Один раз за эти годы в жизнь Тараса пришёл праздник. И этот праздник тоже был связан с Маринкой. Возле старого дома, где жил Тарас, затормозил синий «БМВ» (сменивший белый «Мерседес»), и оттуда выпорхнула Маринка, руководившая своим отцом и ещё одним незнакомым Тарасу мужчиной. Мужчины несли в руках какие-то коробки.
— Сюда, сюда! — щебетала Маринка. — Четвёртый этаж. Я знаю, он прямо умрёт от радости. Он, знаешь, папа, такой всегда молчит, но я знаю, он просто ужасно, ужасно хотел… И к Альберту чуть не каждый день бегал… По нему ничего не поймёшь, но он просто умрёт…
Тарас в майке и тренировочных штанах стоял на пороге и смотрел на довольную Маринку круглыми, злыми глазами.
— Ты сейчас умрёшь, — радостно заявила девочка, вошла в полутёмный коридор и тут же поскользнулась на луже, которую напрудил кот одной из старушек. Схватившись за покосившуюся настенную вешалку, Маринка с грохотом обрушила её себе на голову вместе с висящими там одёжными раритетами, про которые Тарас иногда думал, что они, вполне возможно, называются не простыми пальто, а как-нибудь по-диковинному, например — макинтош[62] или лапсердак[63]. В общем, Маринка запуталась в этих старушкиных одеждах, кот шипел откуда-то из-под полочки с обувью, мама Варенца, закутавшись в замасленный на животе халат, грозно вопила из комнаты: «Тарас, что ты там сделал?!» Двое хорошо одетых мужчин с коробками в руках растерянно улыбались на пороге.
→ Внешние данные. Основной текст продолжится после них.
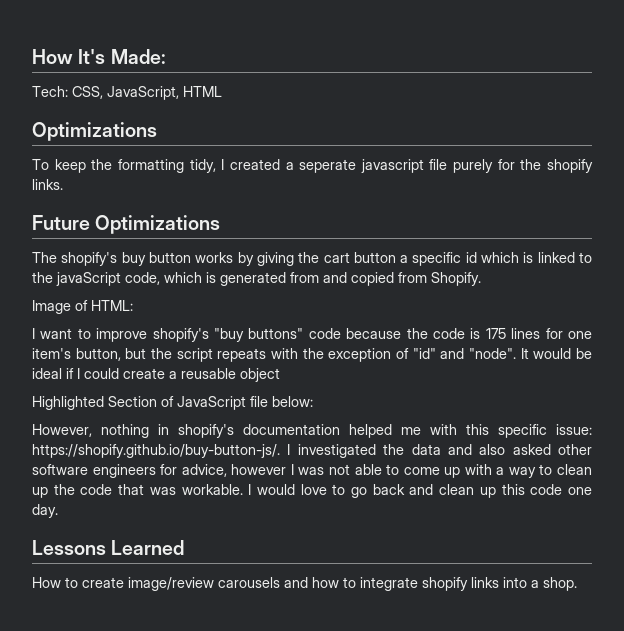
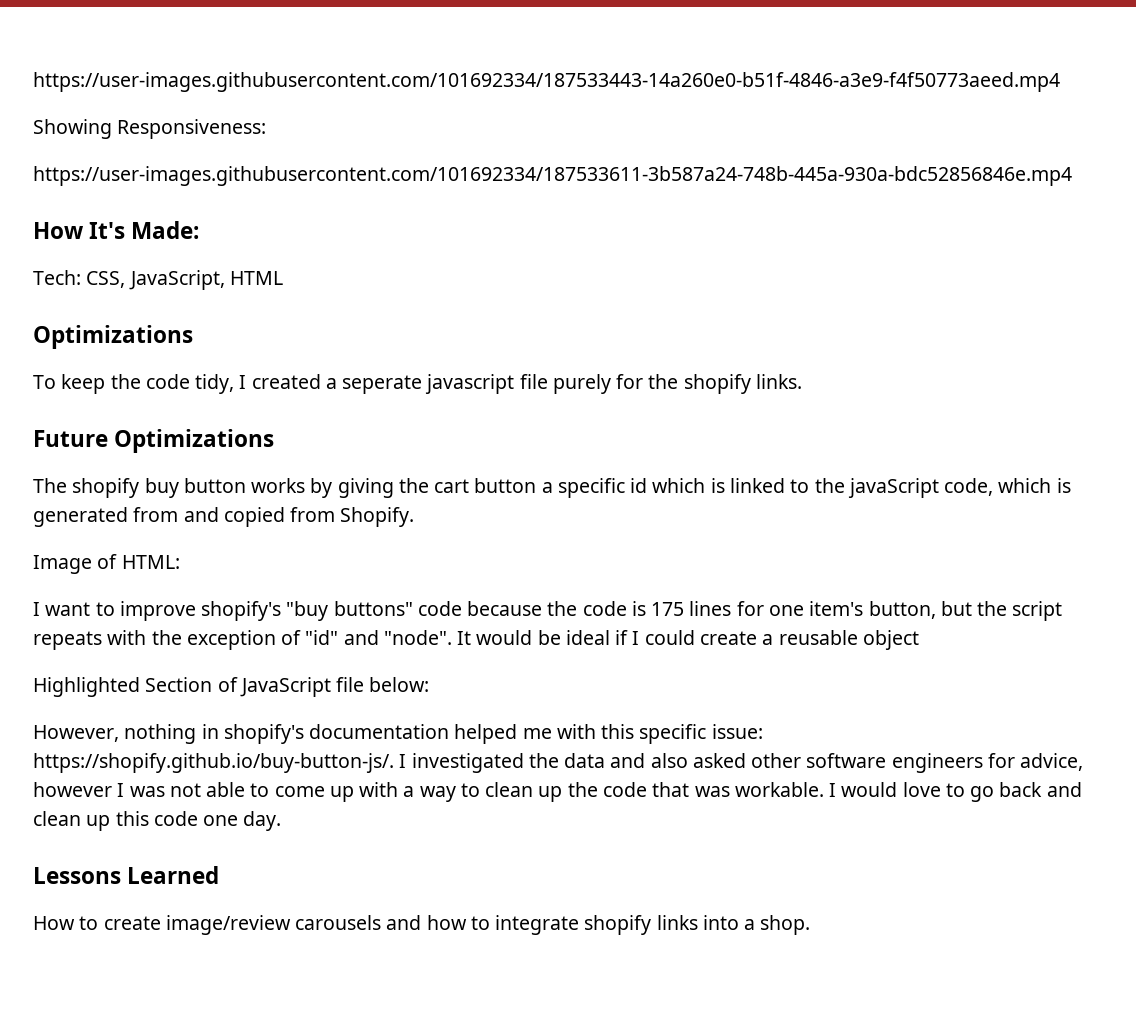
(32, 56) none -> [33,72,1060,92] [33,119,267,139] [33,166,1072,186] https://user-images.githubusercontent.com/101692334/187533443-14a260e0-b51f-4846-a3e9-f4f50773aeed.mp4 // Showing Responsiveness: // https://user-images.githubusercontent.com/101692334/187533611-3b587a24-748b-445a-930a-bdc52856846e.mp4 //
[117,159,184,173] formatting -> [145,374,190,389] code
[61,252,118,266] shopify's -> [72,478,140,498] shopify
Тарасу мучительно хотелось прямо в эту секунду выпрыгнуть в окно или хотя бы запереться в туалете.
Маринка высунулась из-под вешалки (на голове у неё красовался какой-то загадочный головной убор, напоминающий старинную чудо-печку) и, солнечно улыбаясь, повторила:
— Ты сейчас умрёшь от радости. Мы с папой тебе компьютер привезли. Ты же давно хотел, правда? Только не говорил никому. А я догадалась!
Тарас Варенец побелел от охвативших его противоречивых чувств. Больше всего на свете он мечтал иметь компьютер! Но он знал, сколько он стоит! И он никак не мог принять от Маринки такую дорогую вещь!
— Привет, Тарас! Можно пройти-то? — наконец обрёл голос старший Мезенцев. Может быть, он никогда в жизни не жил в коммуналке. А может быть, это было слишком давно. И он всё забыл.
— Проходите, пожалуйста, — Тарас подтянул сползающие штаны и скользнул в глубь квартиры.
Мать судорожно протирала тряпкой круглый стол, накрытый пластиковой скатертью. Узор на пластике имитировал вологодское кружево, а коричневые разводы обозначали пролитый Тарасом чай.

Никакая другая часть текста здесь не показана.